Stochastic Process

Stochastic Process#

This page gives an overview of all Stochastic Processes available in the library.

class quantflow.sp.base.StochasticProcess

Base class for stochastic processes in continuous time

Methods:

analytical_cdf

Analytical cdf of the process at time t

analytical_mean

Analytical mean of the process at time t

analytical_pdf

Analytical pdf of the process at time t

analytical_variance

Analytical variance of the process at time t

characteristic

Characteristic function at time t for a given input parameter

characteristic_exponent

Characteristic exponent at time t for a given input parameter

convexity_correction

Convexity correction for the process

sample

Generate random Paths from the process.

sample_from_draws

Sample Paths from the process given a set of draws

Attributes:

model_config

Configuration for the model, should be a dictionary conforming to [ConfigDict][pydantic.config.ConfigDict].

analytical_cdf(t: ndarray[tuple[int, ...], dtype[floating[Any]]] | float, x: ndarray[tuple[int, ...], dtype[floating[Any]]] | float) ndarray[tuple[int, ...], dtype[floating[Any]]] | float

Analytical cdf of the process at time t

Implement if available

analytical_mean(t: ndarray[tuple[int, ...], dtype[floating[Any]]] | float) ndarray[tuple[int, ...], dtype[floating[Any]]] | float

Analytical mean of the process at time t

Implement if available

analytical_pdf(t: ndarray[tuple[int, ...], dtype[floating[Any]]] | float, x: ndarray[tuple[int, ...], dtype[floating[Any]]] | float) ndarray[tuple[int, ...], dtype[floating[Any]]] | float

Analytical pdf of the process at time t

Implement if available

analytical_variance(t: ndarray[tuple[int, ...], dtype[floating[Any]]] | float) ndarray[tuple[int, ...], dtype[floating[Any]]] | float

Analytical variance of the process at time t

Implement if available

characteristic(t: ndarray[tuple[int, ...], dtype[floating[Any]]] | float, u: int | float | complex | ndarray | Series) int | float | complex | ndarray | Series

Characteristic function at time t for a given input parameter

The characteristic function represents the Fourier transform of the probability density function

\[\phi = {\mathbb E} \left[e^{i u x_t}\right]\]
Parameters:
  • t – time horizon

  • u – characteristic function input parameter

abstract characteristic_exponent(t: ndarray[tuple[int, ...], dtype[floating[Any]]] | float, u: int | float | complex | ndarray | Series) int | float | complex | ndarray | Series

Characteristic exponent at time t for a given input parameter

convexity_correction(t: ndarray[tuple[int, ...], dtype[floating[Any]]] | float) int | float | complex | ndarray | Series

Convexity correction for the process

model_config: ClassVar[ConfigDict] = {'extra': 'forbid'}

Configuration for the model, should be a dictionary conforming to [ConfigDict][pydantic.config.ConfigDict].

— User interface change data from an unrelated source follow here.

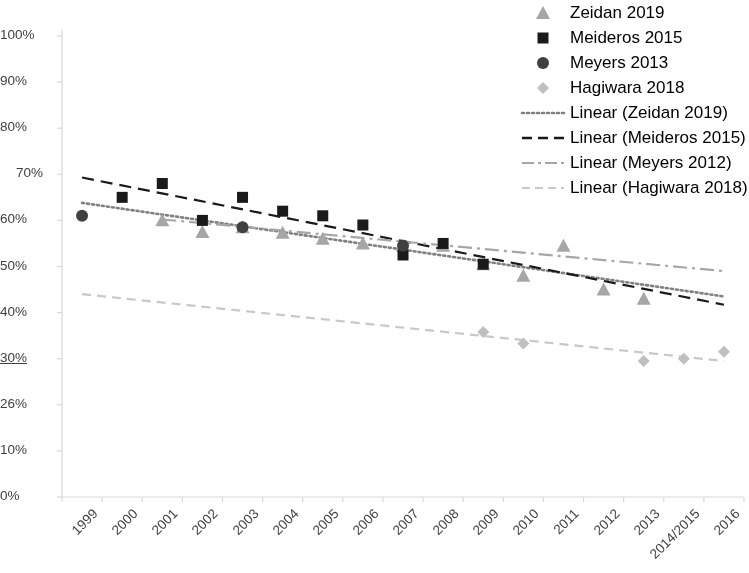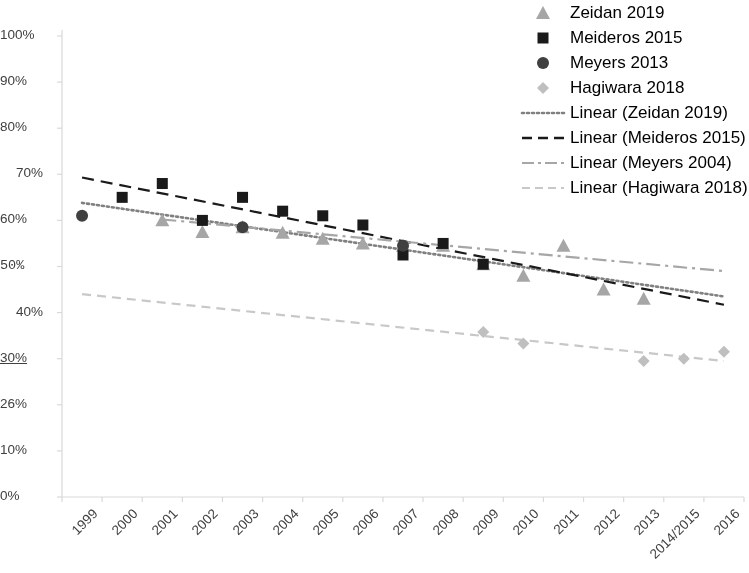"Linear (Meyers 2004)" span.legend-label { text: 2004 -> 2012 }
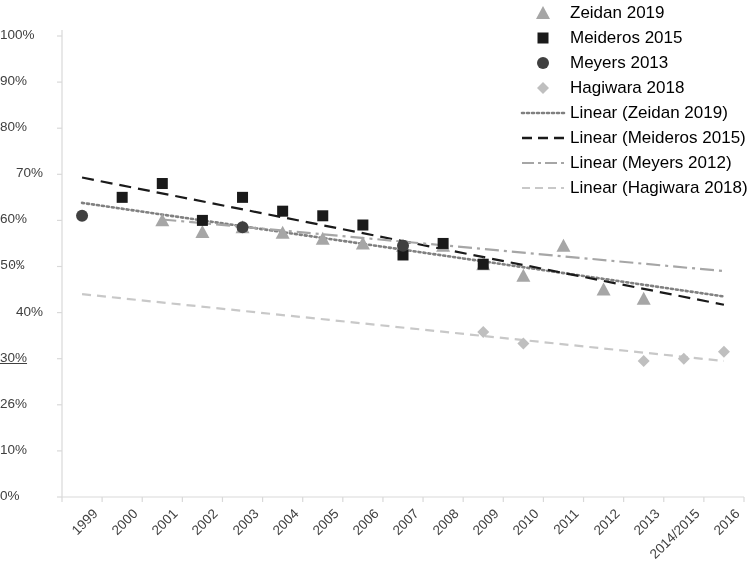"50%" div.axis-tick-label { font-family: Liberation Mono, monospace -> none }
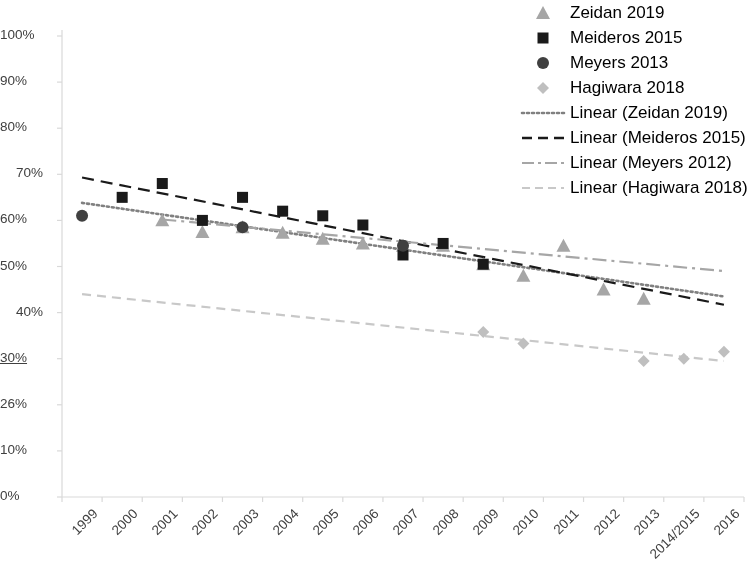"40%" div.axis-tick-label { left: 16px -> 0px }
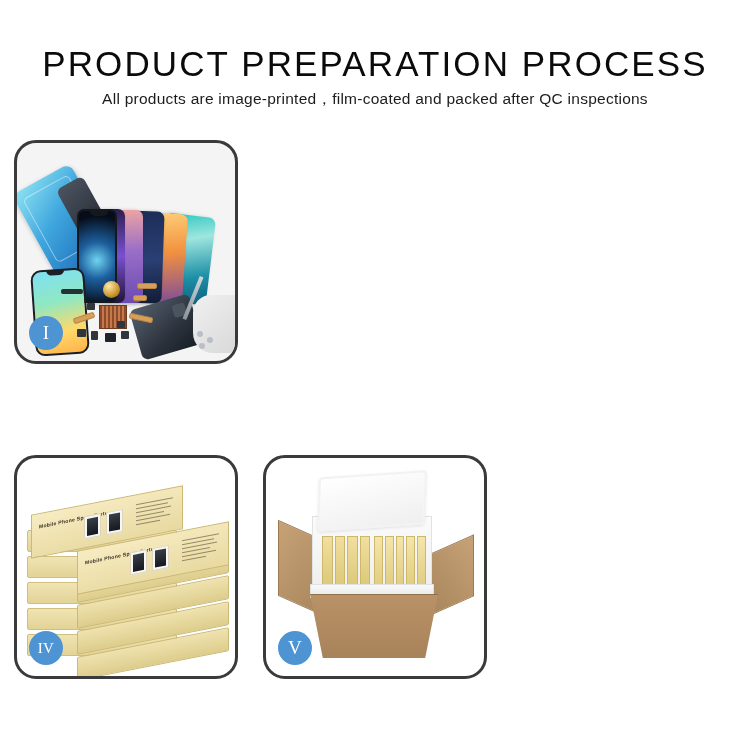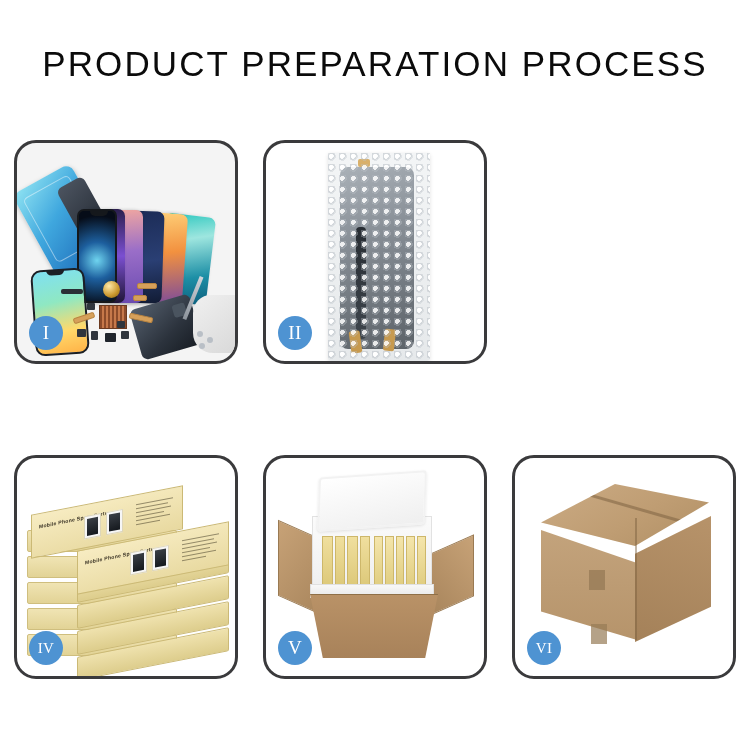"All products are" div { html: none -> <div>All products are image-printed，film-coated and packed after QC inspections</div> }
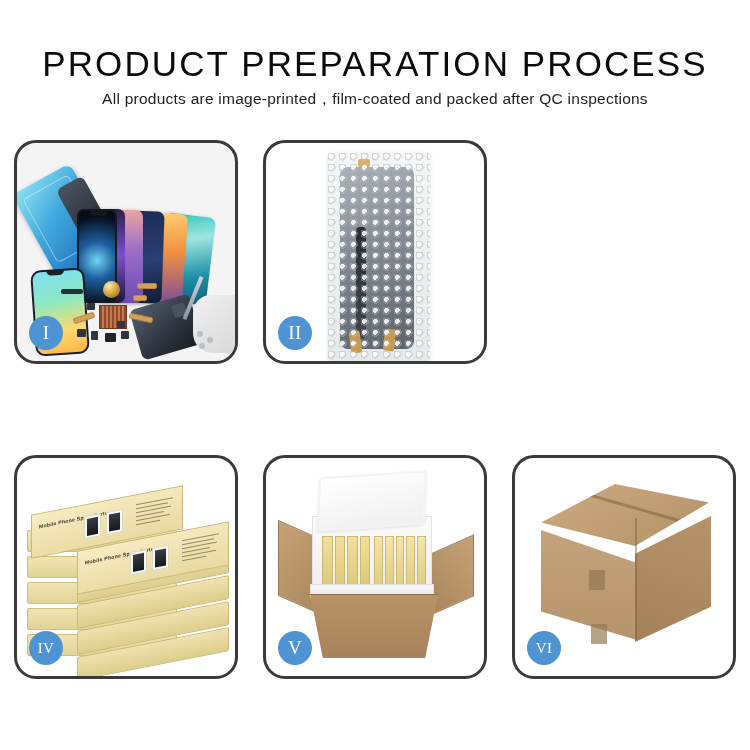"II" div.panel { html: <div> <div> <div> <div></div> <div></div> <div></div> <div></div> <div></div> <div></div> </div> </div> <div>II</div> </div> -> none }
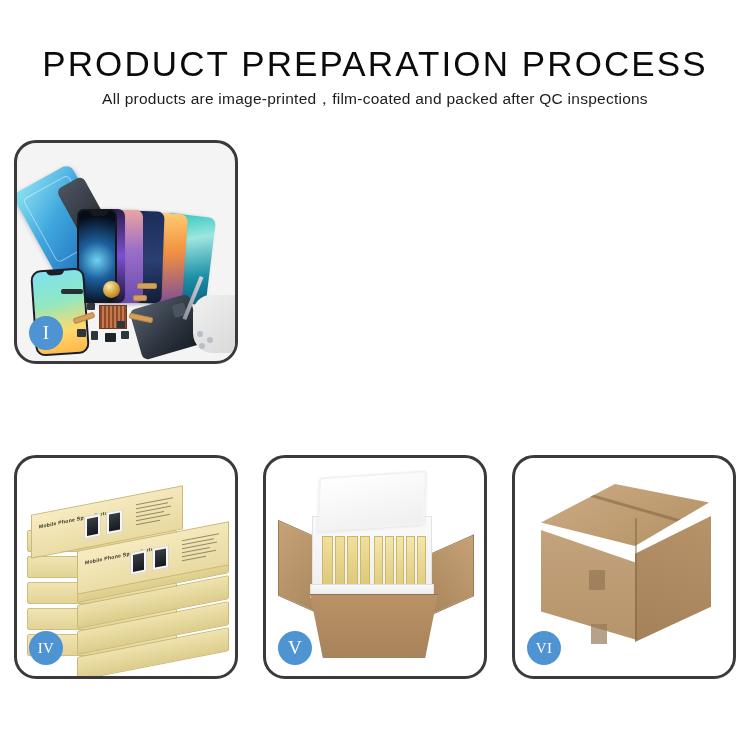"VI" div.panel { html: <div> <div> <div> <div></div> </div> <div></div> <div></div> <div></div> <div></div> <div></div> </div> <div>VI</div> </div> -> none }
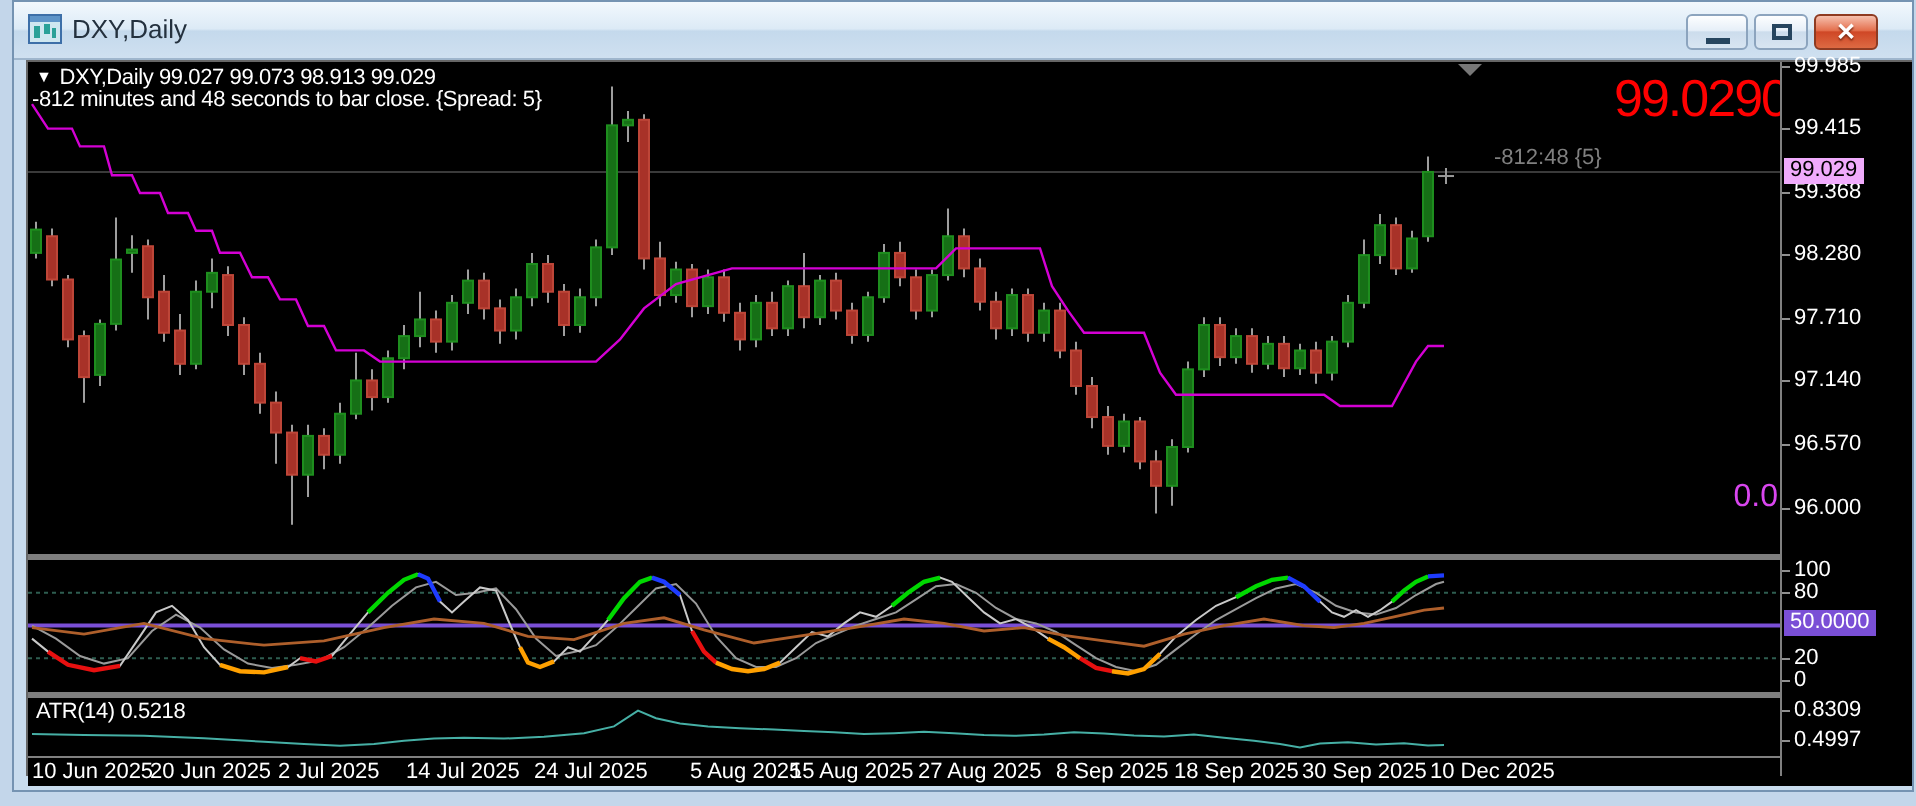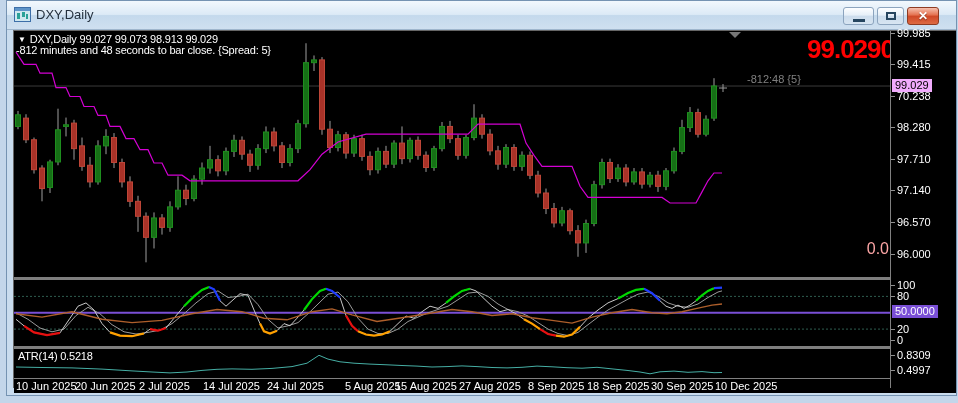"99.0290" .bigprice { font-weight: bold -> normal }
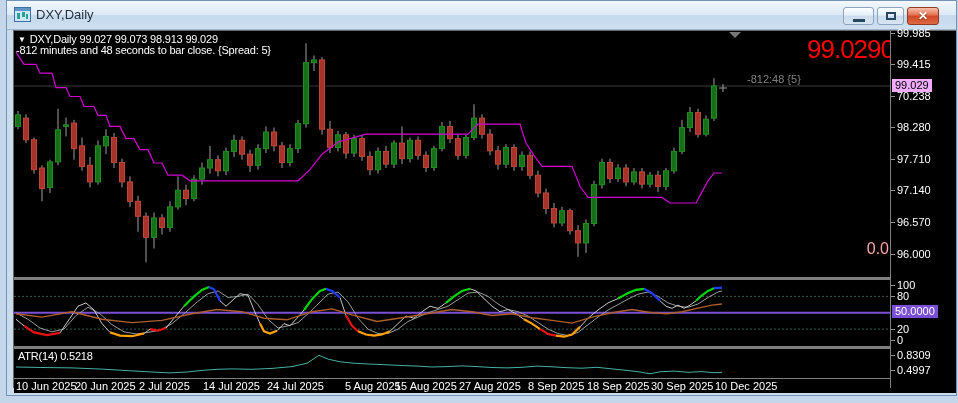"70.238" div.axlabel { text: 70.238 -> 59.368 }
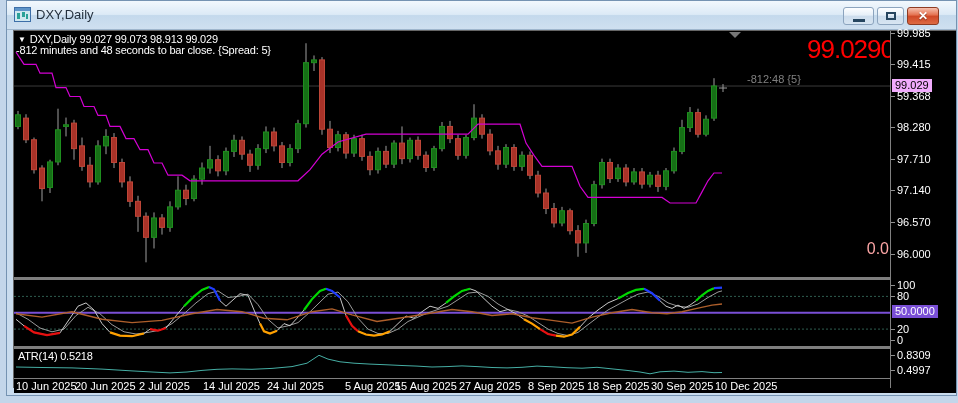"0.0" .zerolabel { color: #fca5a5 -> #d946ef }
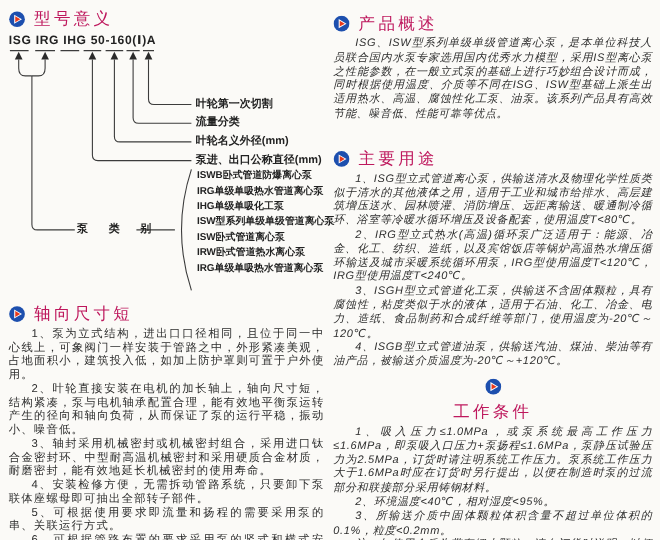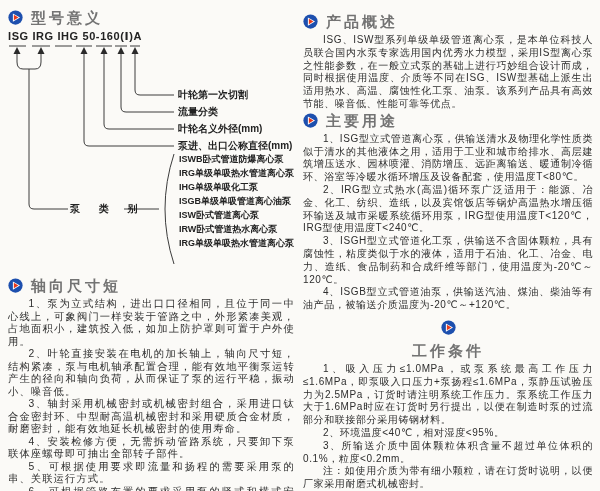"型号意义" .sec-title { color: #737373 -> #be185d; font-weight: bold -> normal }
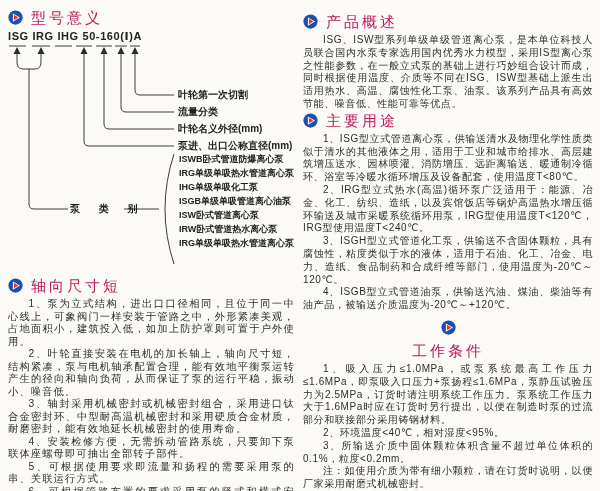"ISG、ISW型系列单级单级管道离心泵，是本单位科技人员联合国内水泵专家选用国内" .col-right .para { font-style: none -> italic }
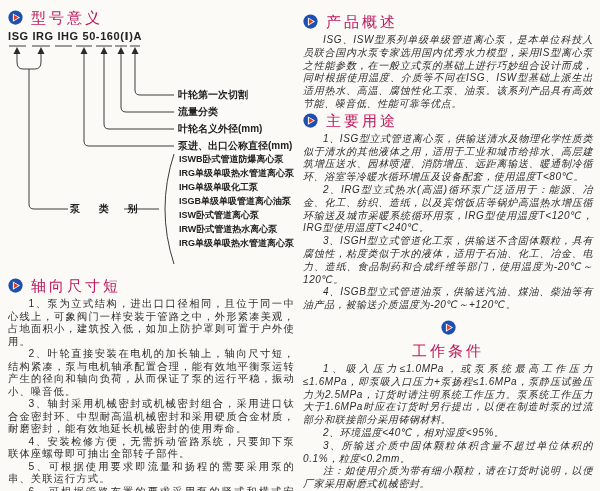"主要用途" div.sec-header { margin-top: 2px -> 26px }
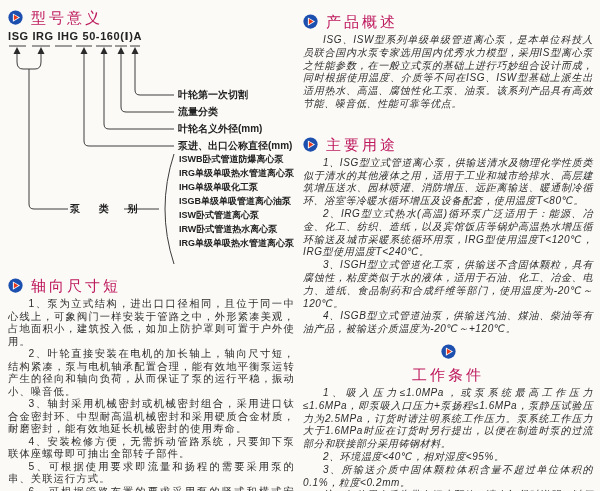"ISGB单级单吸管道离心油泵" div.pump-item { text: ISGB单级单吸管道离心油 -> ISW型系列单级单级管道离心 }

abstract sample(n: int, time_horizon: float = 1, time_steps: int = 100) Paths

Generate random Paths from the process.

Parameters:
  • n – number of paths

  • time_horizon – time horizon

  • time_steps – number of time steps to arrive at horizon

abstract sample_from_draws(draws: Paths, *args: Paths) Paths

Sample Paths from the process given a set of draws

class quantflow.sp.base.StochasticProcess1D

Base class for 1D stochastic process in continuous time

frequency_range(std: float, max_frequency: float | None = None) Bounds

Maximum frequency when calculating characteristic functions

model_config: ClassVar[ConfigDict] = {'extra': 'forbid'}

Configuration for the model, should be a dictionary conforming to [ConfigDict][pydantic.config.ConfigDict].

support(mean: float, std: float, points: int) ndarray[tuple[int, ...], dtype[floating[Any]]]

Support of the process at time t

class quantflow.sp.base.IntensityProcess(*, rate: Annotated[float, Gt(gt=0)] = 1.0, kappa: Annotated[float, Gt(gt=0)] = 1.0)

Base class for mean reverting 1D processes which can be used as stochastic intensity

abstract integrated_log_laplace(t: ndarray[tuple[int, ...], dtype[floating[Any]]] | float, u: int | float | complex | ndarray | Series) int | float | complex | ndarray | Series

The log-Laplace transform of the cumulative process:

\[e^{\phi_{t, u}} = {\mathbb E} \left[e^{i u \int_0^t x_s ds}\right]\]
Parameters:
  • t – time horizon

  • u – frequency

model_config: ClassVar[ConfigDict] = {'extra': 'forbid'}

Configuration for the model, should be a dictionary conforming to [ConfigDict][pydantic.config.ConfigDict].